- _Brief_
The lines from the start of the records below through the line containing "Stimmberechtigte | Sembrancher: 645,00" are to be copied exactly, both ends included, with nothing added.
━━━━
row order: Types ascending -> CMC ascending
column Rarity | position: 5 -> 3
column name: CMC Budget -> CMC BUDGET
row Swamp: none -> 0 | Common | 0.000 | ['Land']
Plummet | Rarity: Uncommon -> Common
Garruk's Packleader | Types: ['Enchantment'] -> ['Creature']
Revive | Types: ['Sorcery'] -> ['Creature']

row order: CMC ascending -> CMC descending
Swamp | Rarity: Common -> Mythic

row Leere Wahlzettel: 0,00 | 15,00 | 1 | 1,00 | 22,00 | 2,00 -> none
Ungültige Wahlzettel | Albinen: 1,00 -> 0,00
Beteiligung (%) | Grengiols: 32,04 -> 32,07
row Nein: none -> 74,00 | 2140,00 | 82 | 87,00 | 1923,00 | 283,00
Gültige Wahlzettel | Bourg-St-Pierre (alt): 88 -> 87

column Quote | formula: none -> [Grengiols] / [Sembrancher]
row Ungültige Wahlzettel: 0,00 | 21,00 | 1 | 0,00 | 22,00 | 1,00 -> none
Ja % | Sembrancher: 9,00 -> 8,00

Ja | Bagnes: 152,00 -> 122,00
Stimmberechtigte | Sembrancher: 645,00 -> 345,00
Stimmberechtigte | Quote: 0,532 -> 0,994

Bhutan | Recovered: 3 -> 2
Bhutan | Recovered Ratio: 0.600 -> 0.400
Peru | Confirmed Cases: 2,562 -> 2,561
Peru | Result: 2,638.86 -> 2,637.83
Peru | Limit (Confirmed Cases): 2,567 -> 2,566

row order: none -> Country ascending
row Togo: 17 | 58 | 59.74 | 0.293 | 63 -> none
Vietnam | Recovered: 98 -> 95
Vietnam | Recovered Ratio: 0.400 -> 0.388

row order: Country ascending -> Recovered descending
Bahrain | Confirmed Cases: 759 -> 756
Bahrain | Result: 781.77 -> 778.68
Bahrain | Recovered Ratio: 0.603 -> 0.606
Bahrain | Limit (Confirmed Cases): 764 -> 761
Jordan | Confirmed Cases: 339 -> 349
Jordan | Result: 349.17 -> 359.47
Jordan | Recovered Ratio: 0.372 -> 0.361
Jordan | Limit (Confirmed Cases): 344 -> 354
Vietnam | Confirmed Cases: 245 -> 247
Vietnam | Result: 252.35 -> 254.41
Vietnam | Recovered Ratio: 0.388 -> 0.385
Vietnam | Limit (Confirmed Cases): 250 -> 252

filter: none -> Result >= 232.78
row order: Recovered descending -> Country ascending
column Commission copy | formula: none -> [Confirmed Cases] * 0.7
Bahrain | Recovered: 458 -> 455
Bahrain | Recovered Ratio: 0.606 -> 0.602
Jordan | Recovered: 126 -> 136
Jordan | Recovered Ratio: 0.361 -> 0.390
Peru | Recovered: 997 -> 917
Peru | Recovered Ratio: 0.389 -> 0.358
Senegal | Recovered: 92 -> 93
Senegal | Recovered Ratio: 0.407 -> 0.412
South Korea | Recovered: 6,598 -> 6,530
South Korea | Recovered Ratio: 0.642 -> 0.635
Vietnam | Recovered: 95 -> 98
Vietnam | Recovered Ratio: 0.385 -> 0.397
━━━━
- _Answer to the problem_
row order: Types ascending -> CMC ascending
column Rarity | position: 5 -> 3
column name: CMC Budget -> CMC BUDGET
row Swamp: none -> 0 | Common | 0.000 | ['Land']
Plummet | Rarity: Uncommon -> Common
Garruk's Packleader | Types: ['Enchantment'] -> ['Creature']
Revive | Types: ['Sorcery'] -> ['Creature']

row order: CMC ascending -> CMC descending
Swamp | Rarity: Common -> Mythic

row Leere Wahlzettel: 0,00 | 15,00 | 1 | 1,00 | 22,00 | 2,00 -> none
Ungültige Wahlzettel | Albinen: 1,00 -> 0,00
Beteiligung (%) | Grengiols: 32,04 -> 32,07
row Nein: none -> 74,00 | 2140,00 | 82 | 87,00 | 1923,00 | 283,00
Gültige Wahlzettel | Bourg-St-Pierre (alt): 88 -> 87

column Quote | formula: none -> [Grengiols] / [Sembrancher]
row Ungültige Wahlzettel: 0,00 | 21,00 | 1 | 0,00 | 22,00 | 1,00 -> none
Ja % | Sembrancher: 9,00 -> 8,00

Ja | Bagnes: 152,00 -> 122,00
Stimmberechtigte | Sembrancher: 645,00 -> 345,00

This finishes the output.